2. Funding to date, and the development of functionality
3. Data preparation and data governance: non-DataSHIELD pre-requisites for an analysis under DataSHIELD
Although DataSHIELD currently provides a unique approach to the analysis of sensitive data, it is necessarily subject to the same set of pre-requisites that are faced by any valid approach to the analysis or joint co-analysis of research data – particularly, sensitive health or social research data. Thus, any data to be processed via any method – including DataSHIELD - must satisfy two fundamental pre-requisites: (1) the data must be appropriately prepared from a scientific perspective (e.g. quality assured, cleaned and, if necessary, harmonized to ensure that corresponding data from different sources are inferentially equivalent); (2) all uses of the data under the analysis proposed must meet the relevant criteria specified under whatever data governance jurisdiction applies. Although these issues are in principle independent of the decision to use DataSHIELD, they are so important that we have included this section to address them. As touched on below, we anticipate that in the future functionality to address key aspects of both issues will be built into DataSHIELD, but this is currently a work in progress.
The extent to which data must be prepared from a scientific perspective before commencing any analysis is entirely context specific.

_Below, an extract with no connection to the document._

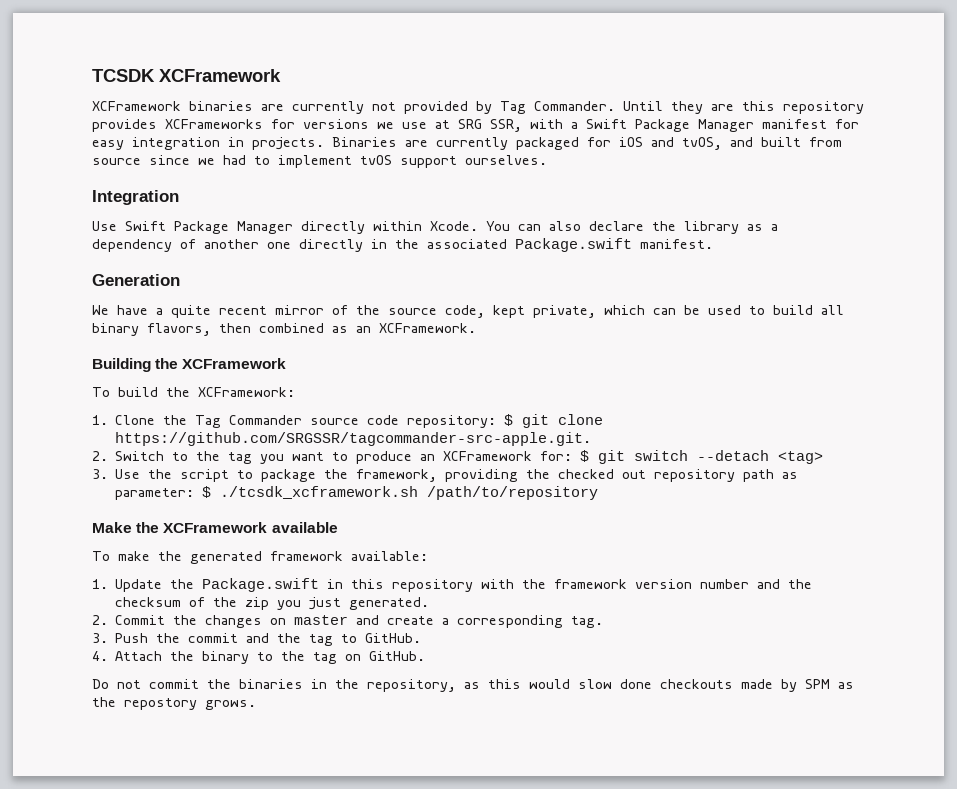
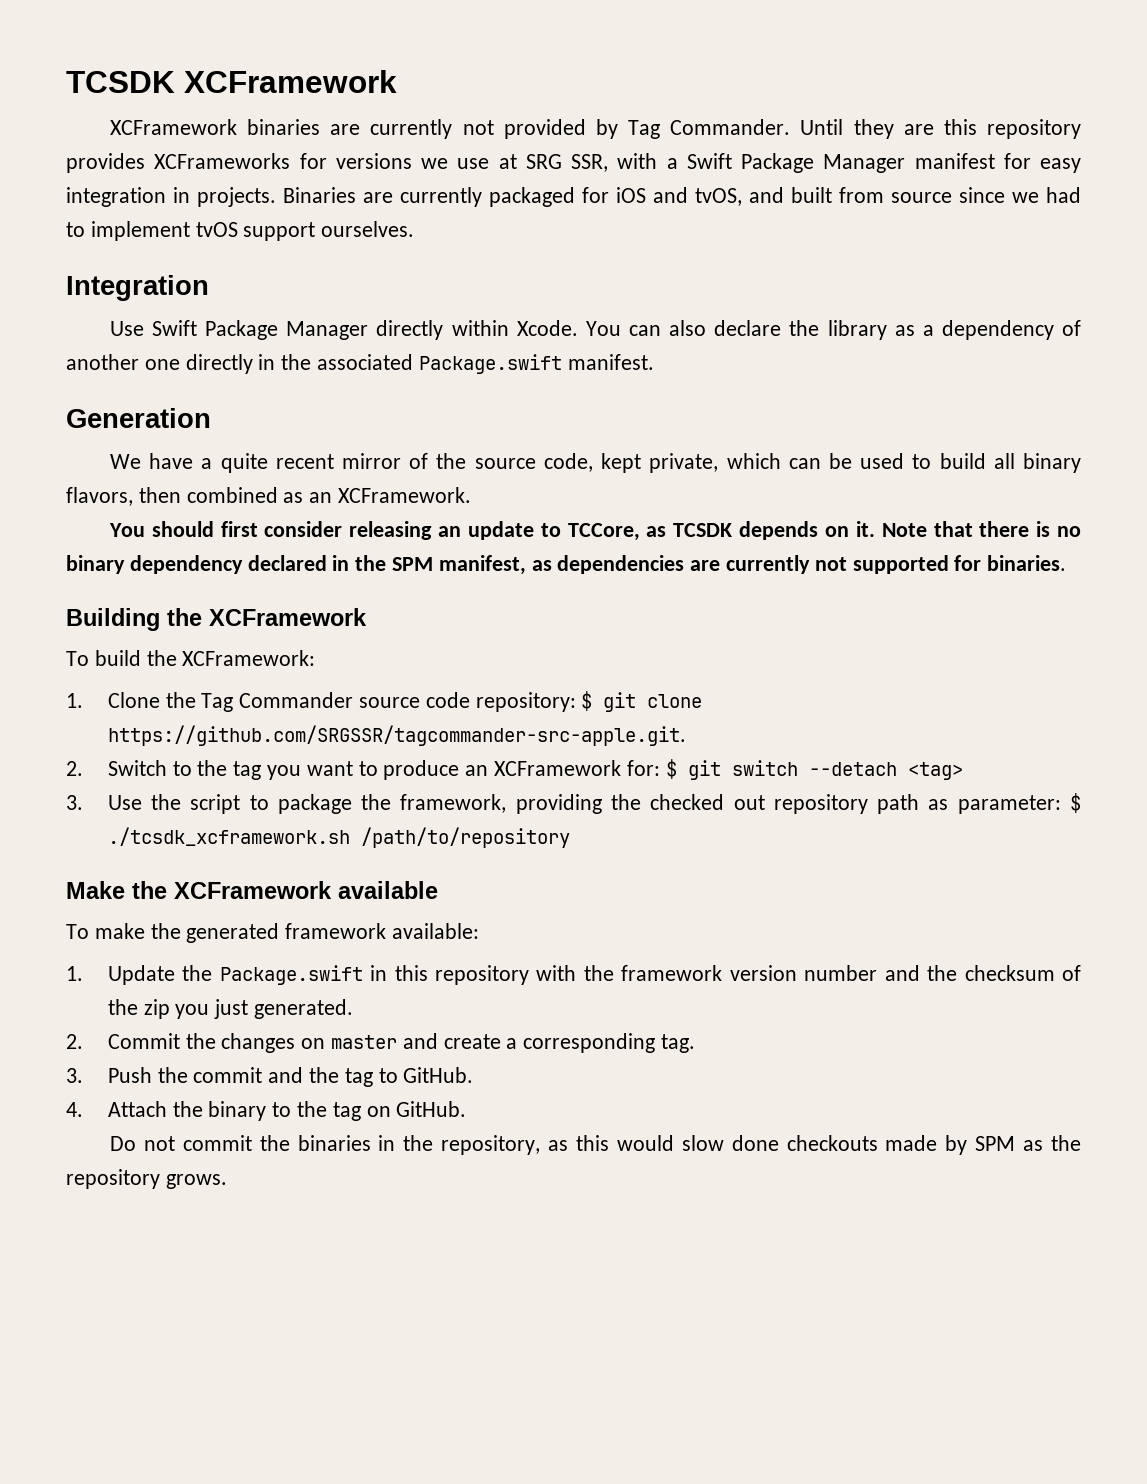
(476, 328) none -> [108,521,1081,541] [66,555,1067,575] // You should first consider releasing an update to TCCore, as TCSDK depends on it. Note that there is no binary dependency declared in the SPM manifest, as dependencies are currently not supported for binaries.
[124,698,197,710] repostory -> [66,1169,160,1189] repository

4. Project governance and sustainability
As the DataSHIELD project has progressed, the underlying concept and software it offers have proven to be increasingly attractive to a wide range of current and prospective users. Over the last three years in particular, interest has grown very rapidly, forcing DataSHIELD to transition from a small self-governing research software project with limited ambitions to a much larger enterprise with an active world-wide community of adopters, users, contributors and committers (as defined by our current governance policy page). Although delighted by this success, it has introduced growing pains requiring urgent therapy. This reflects fundamental challenges relating to governance and sustainability that can only be addressed by restructuring the project as a whole. Presently the Principal Investigator sits as a ‘benevolent dictator’ as per the current governance model (Figure 2).
For the future scientific and technological wellbeing of the project, it became crucial that project governance transitioned from the 'benevolent dictator' model to a community-driven meritocratic model overseen by some form of consortium Steering Committee, therefore in 2020 the DataSHIELD Advisory Board was established. This change was essential in order to continue to achieve scalable and sustainable engagement and strategic input across the increasingly global DataSHIELD community.

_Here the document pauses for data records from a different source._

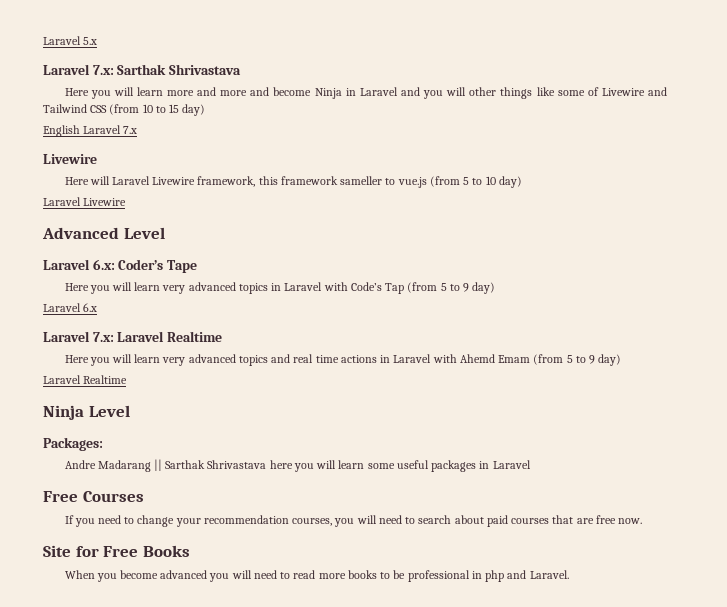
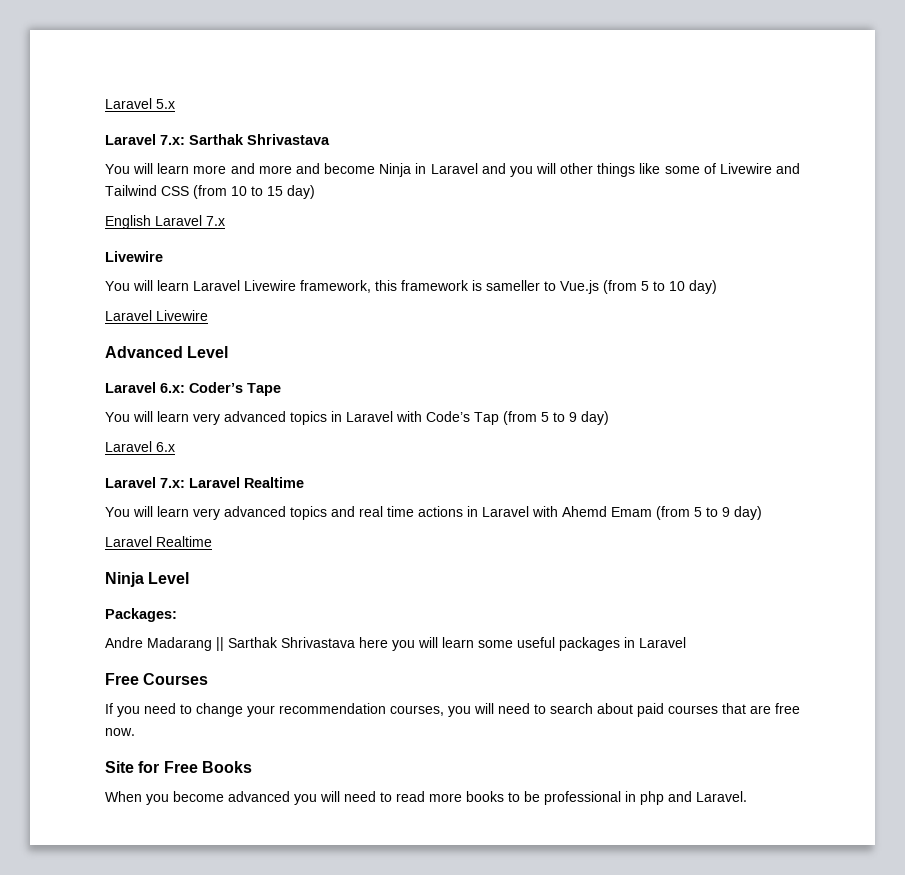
[64,88,111,99] Here you -> [105,164,130,174] You
[64,176,110,185] Here will -> [105,280,189,291] You will learn
(338, 180) none -> [472,280,482,291] is
[397,177,427,188] vue.js -> [560,280,599,294] Vue.js
[64,283,110,294] Here you -> [105,412,130,422] You
[64,355,110,366] Here you -> [105,507,130,517] You

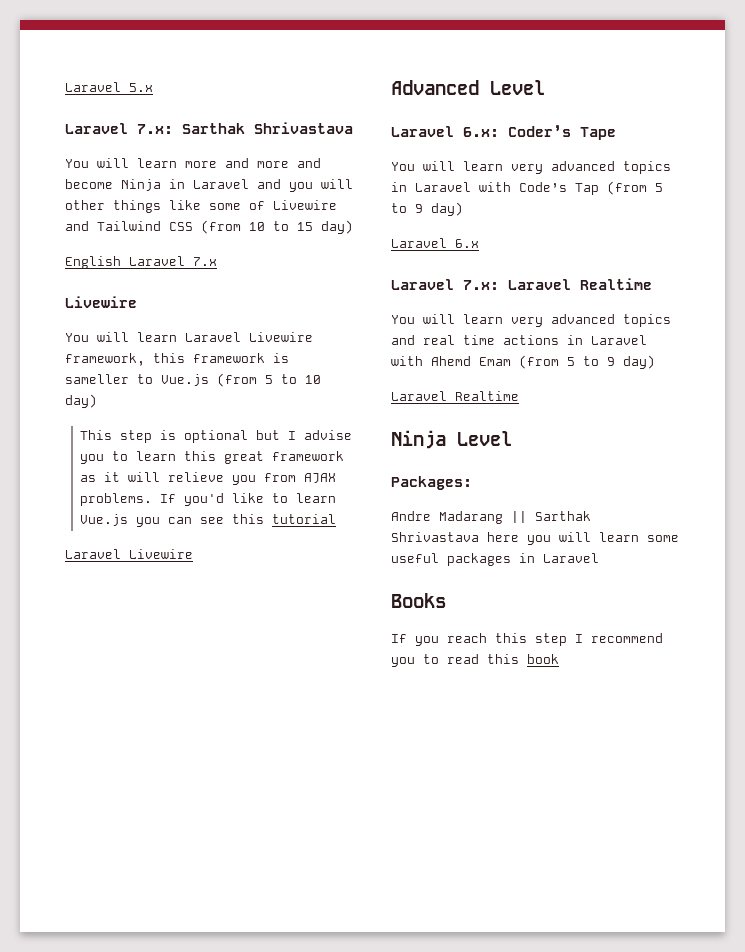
(717, 287) none -> [79,430,352,443] [79,451,344,464] [79,472,336,485] [79,493,336,506] [79,514,336,527] // This step is optional but I advise you to learn this great framework as it will relieve you from AJAX problems. If you'd like to learn Vue.js you can see this tutorial
[105,673,209,685] Free Courses -> [391,593,446,608] Books
[144,703,800,717] [105,728,135,736] [105,761,252,773] [105,791,747,805] need to change your recommendation courses, you will need to search about paid courses that are free now. // Site for Free Books // When you become advanced you will need to read more books to be professional in php and Laravel. -> [447,633,663,646] [391,654,559,667] reach this step I recommend you to read this book

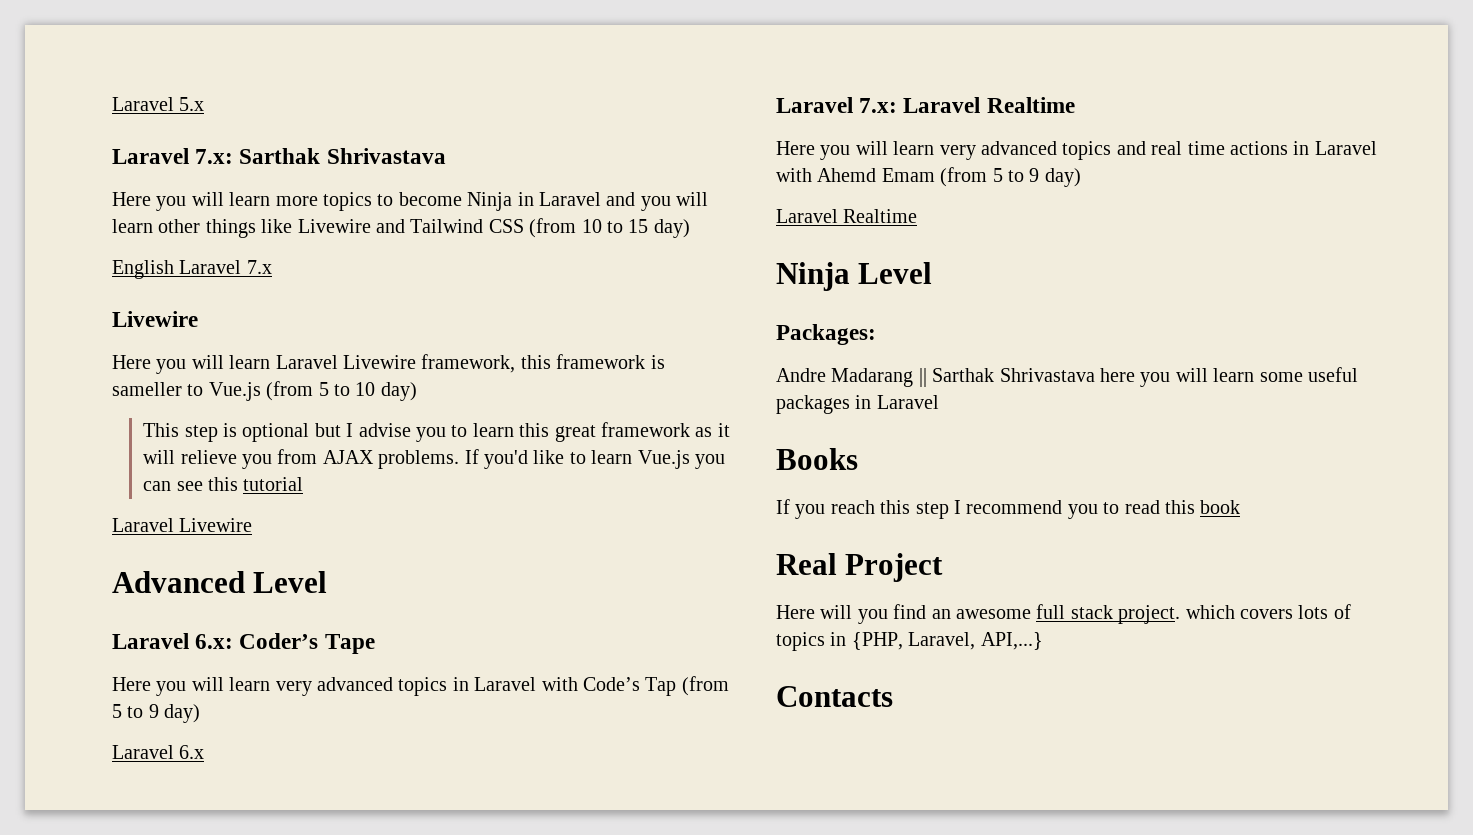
[65,159,89,168] You -> [112,192,187,211] Here you
[225,158,321,168] and more and -> [323,192,394,211] topics to
(353, 184) none -> [112,219,153,233] learn
[209,201,265,210] some of -> (293, 226) none
[65,333,89,342] You -> [112,355,187,374] Here you
[391,162,415,171] You -> [112,677,187,696] Here you
[391,315,415,324] You -> [776,141,851,160] Here you
(559, 659) none -> [776,553,944,582] [776,604,1351,624] [776,632,1043,651] [776,686,893,707] // Real Project // Here will you find an awesome full stack project. which covers lots of topics in {PHP, Laravel, API,...} // Contacts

At present, we need to ensure sustainability of resource from the perspective of on-going funding. To date we have necessarily relied on funding via a series of traditional research grants. But as the project has matured, it is becoming increasingly difficult to persuade traditional research funders that DataSHIELD development is a “research” activity and we have for some time been targeting infrastructural development funding and working with the broader DataSHIELD and OBiBa communities we continue with this quest. In parallel, however, we have also recognised that we need to think commercially.

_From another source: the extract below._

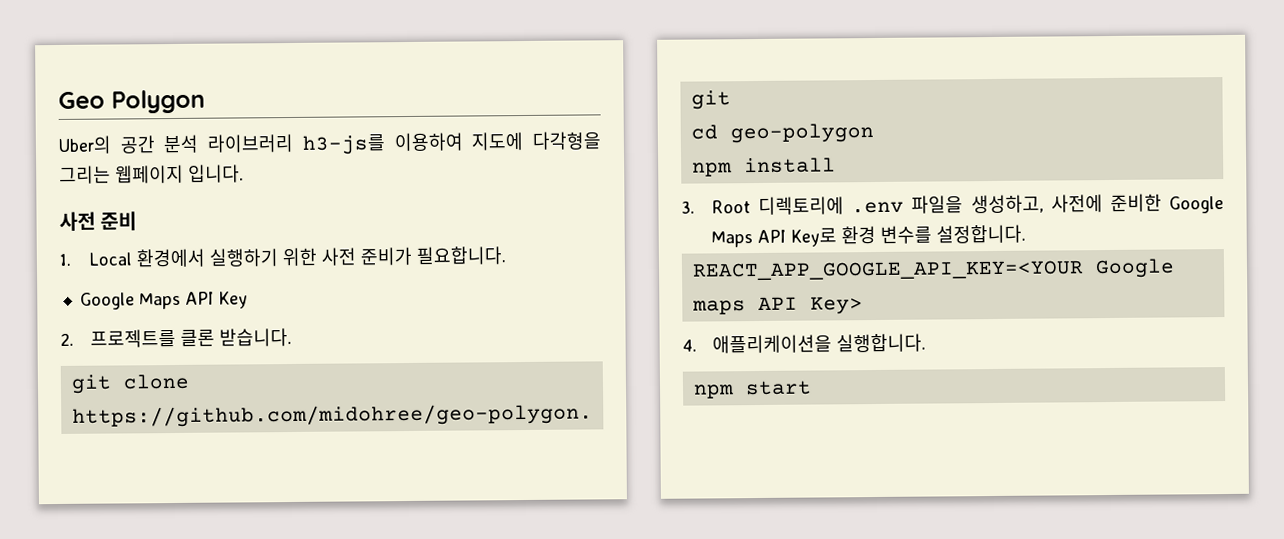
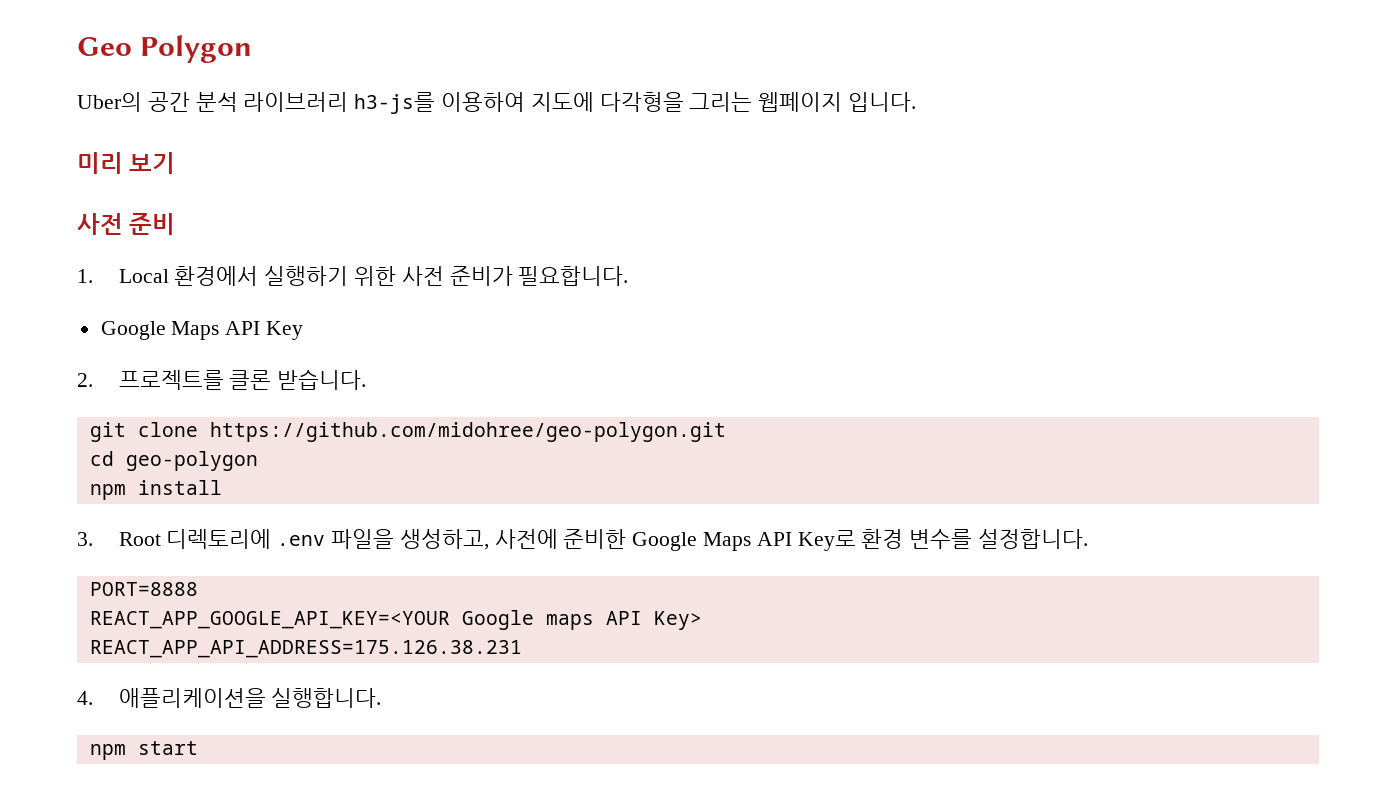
(244, 173) none -> [77,152,176,174] // 미리 보기
(1027, 234) none -> [89,582,198,596] // PORT=8888
(863, 305) none -> [89,640,522,658] // REACT_APP_API_ADDRESS=175.126.38.231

Figure 2: DataSHIELD Project Governance Model
In the longer term, if DataSHIELD is to remain a viable and innovative product, its development costs will have to be covered by fees (in some sense) raised from those who wish to use it. Because DataSHIELD, Opal, R and Java are all open-source products, we see a primary route to user-derived resourcing to be based on provision of training, consultancy and support for implementation, use and data governance, coupled with a capacity to provide targeted extension of functionality to projects with particularly urgent needs. This could all be wrapped up in a package of different service contracts with pricing determined by the level of the service provided, and the nature of the user (e.g. bona fide academic users vs health service users vs fully commercial pharmaceutical or biotechnology users). At the same time, it may be possible to develop some specializing add-ons to DataSHIELD as fully-commercial products under licences that are more commercially permissive than our current licence (GNU GPLv3) . For example, it has been proposed that this may be one route forward to resource the development of an easy to use Graphical User Interface.
In the shorter term, we now believe that we should consider a move towards a more commercial philosophy relatively quickly. In particular light of the infrastructural flexibility that has just been introduced through the “resources” capability, we believe that now is a perfect time to start exploring potential commercial interest both in developing and supporting a free-ware based “Community Edition” and a comprehensively supported “Professional Edition” allowing us to properly invest in the development of new large-scale applications for high throughput ‘omics and in health and social care including the pharmaceutical industry.